**Your goal**
Give again, word for word, each line of the data from the first through the one containing "shipping: none -> 10.76". Pictures stay out.

**Modification records**
○ ○ ○ ○

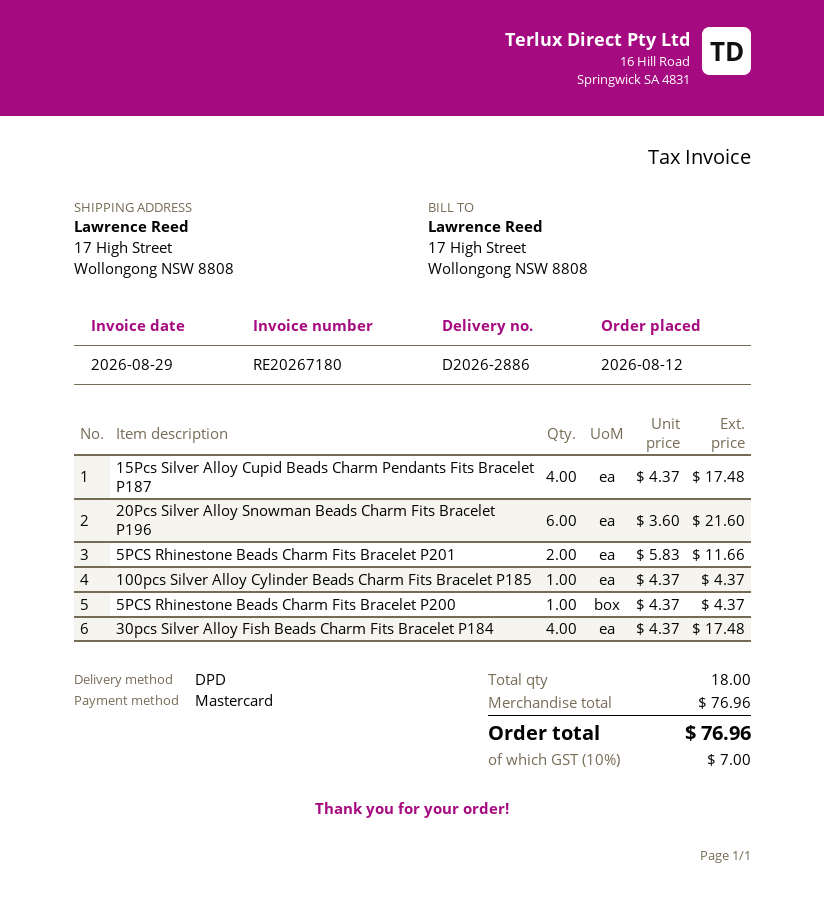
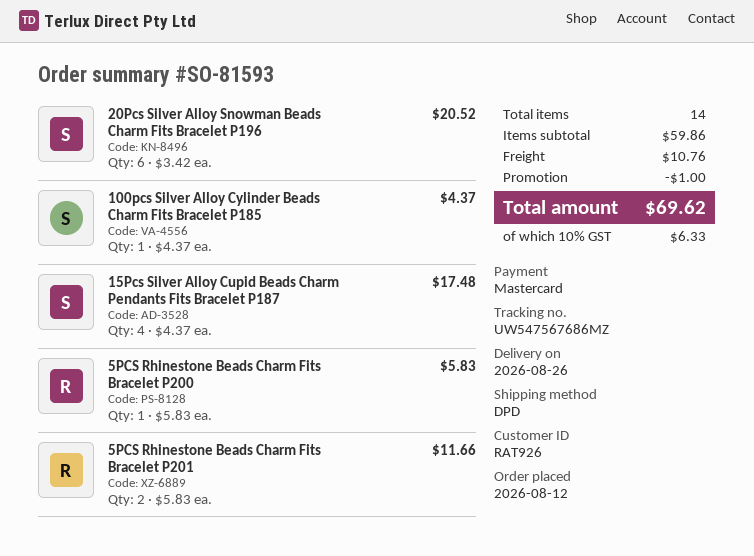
20Pcs Silver Alloy Snowman Beads Charm Fits Bracelet P196: 6 x 3.60 = 21.60 -> 6 x 3.42 = 20.52
5PCS Rhinestone Beads Charm Fits Bracelet P200: 1 x 4.37 = 4.37 -> 1 x 5.83 = 5.83
30pcs Silver Alloy Fish Beads Charm Fits Bracelet P184: 4 x 4.37 = 17.48 -> none
total quantity: 18 -> 14
subtotal: 76.96 -> 59.86
discount: none -> 1.00
shipping: none -> 10.76
tax: 10% = 7.00 -> 10% = 6.33
total: 76.96 -> 69.62

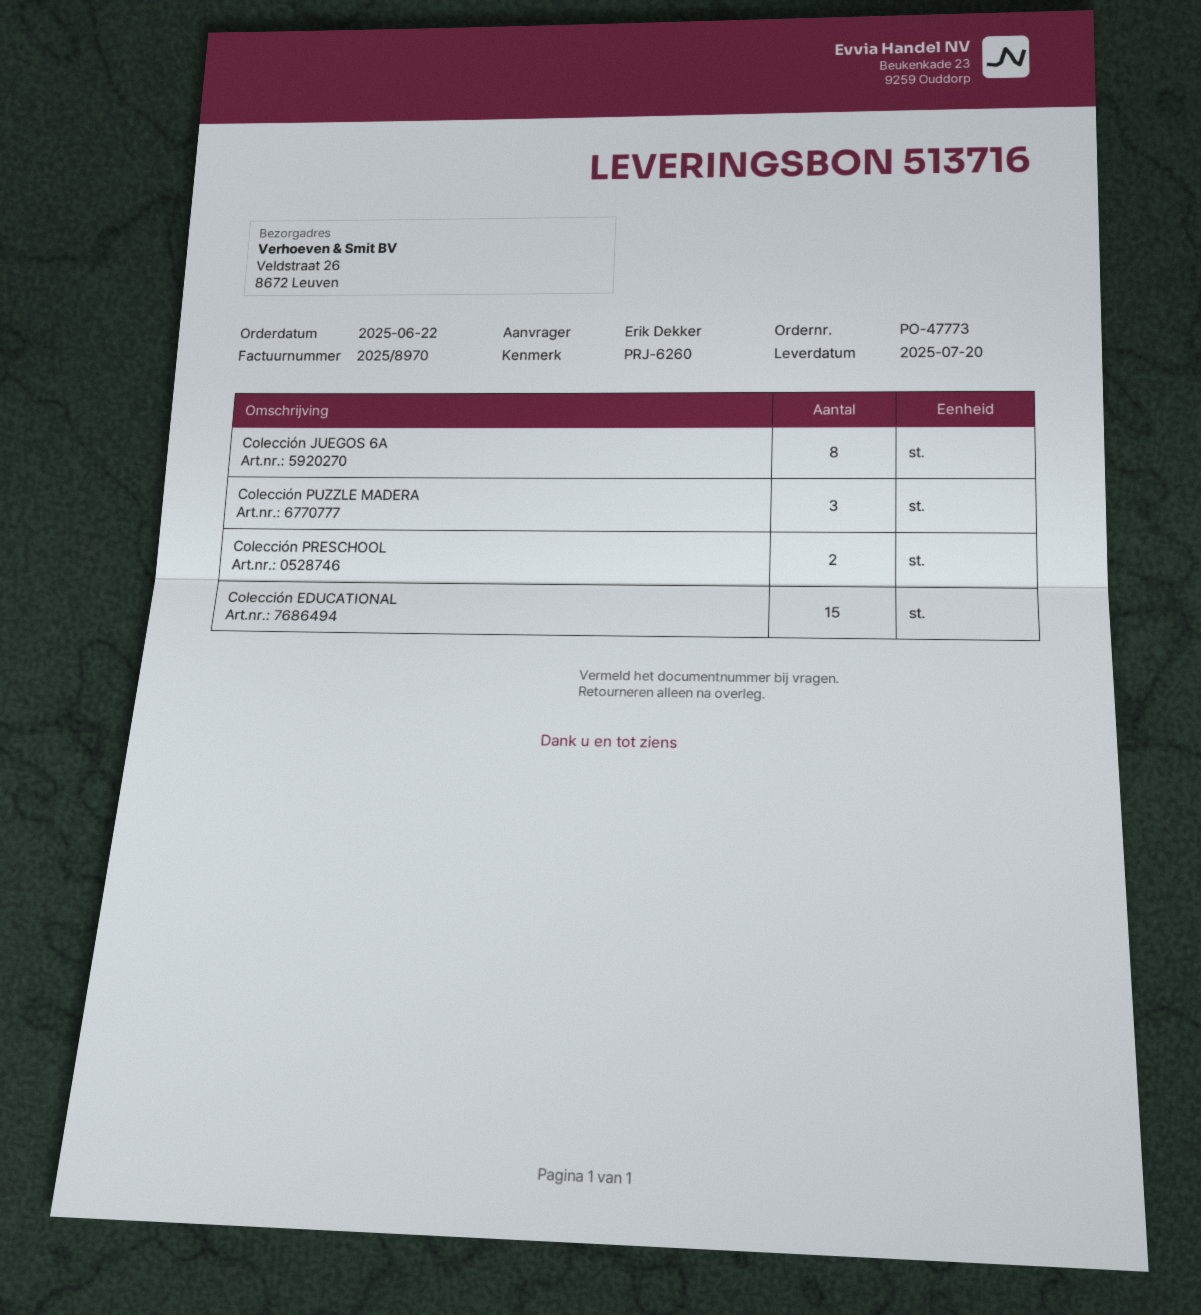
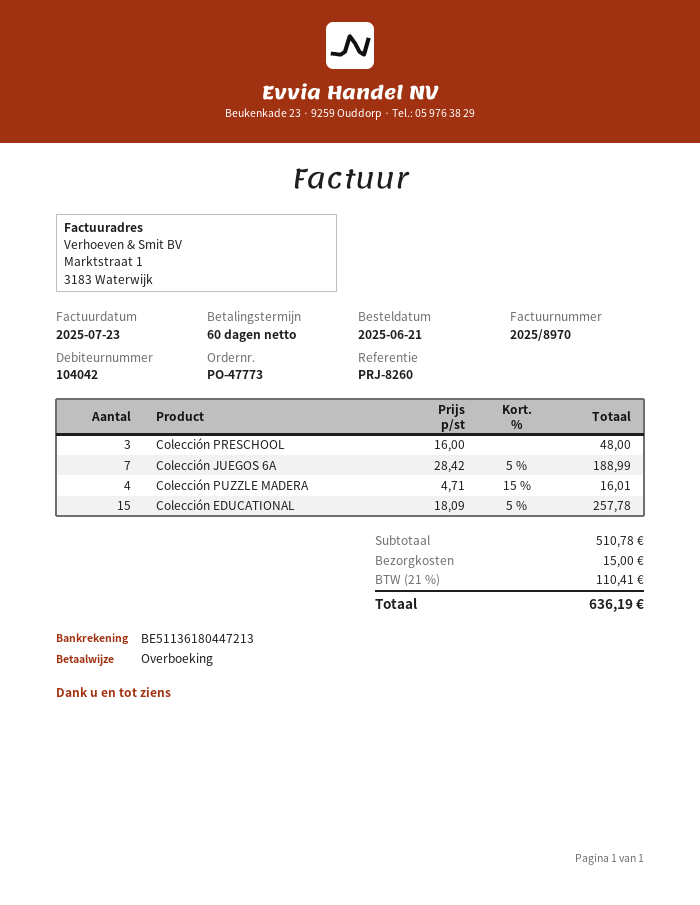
order date: 2025-06-22 -> 2025-06-21
reference: PRJ-6260 -> PRJ-8260
Colección JUEGOS 6A: 8 -> 7
Colección PUZZLE MADERA: 3 -> 4
Colección PRESCHOOL: 2 -> 3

○ ○ ○ ○

**Solution to the exercise**
20Pcs Silver Alloy Snowman Beads Charm Fits Bracelet P196: 6 x 3.60 = 21.60 -> 6 x 3.42 = 20.52
5PCS Rhinestone Beads Charm Fits Bracelet P200: 1 x 4.37 = 4.37 -> 1 x 5.83 = 5.83
30pcs Silver Alloy Fish Beads Charm Fits Bracelet P184: 4 x 4.37 = 17.48 -> none
total quantity: 18 -> 14
subtotal: 76.96 -> 59.86
discount: none -> 1.00
shipping: none -> 10.76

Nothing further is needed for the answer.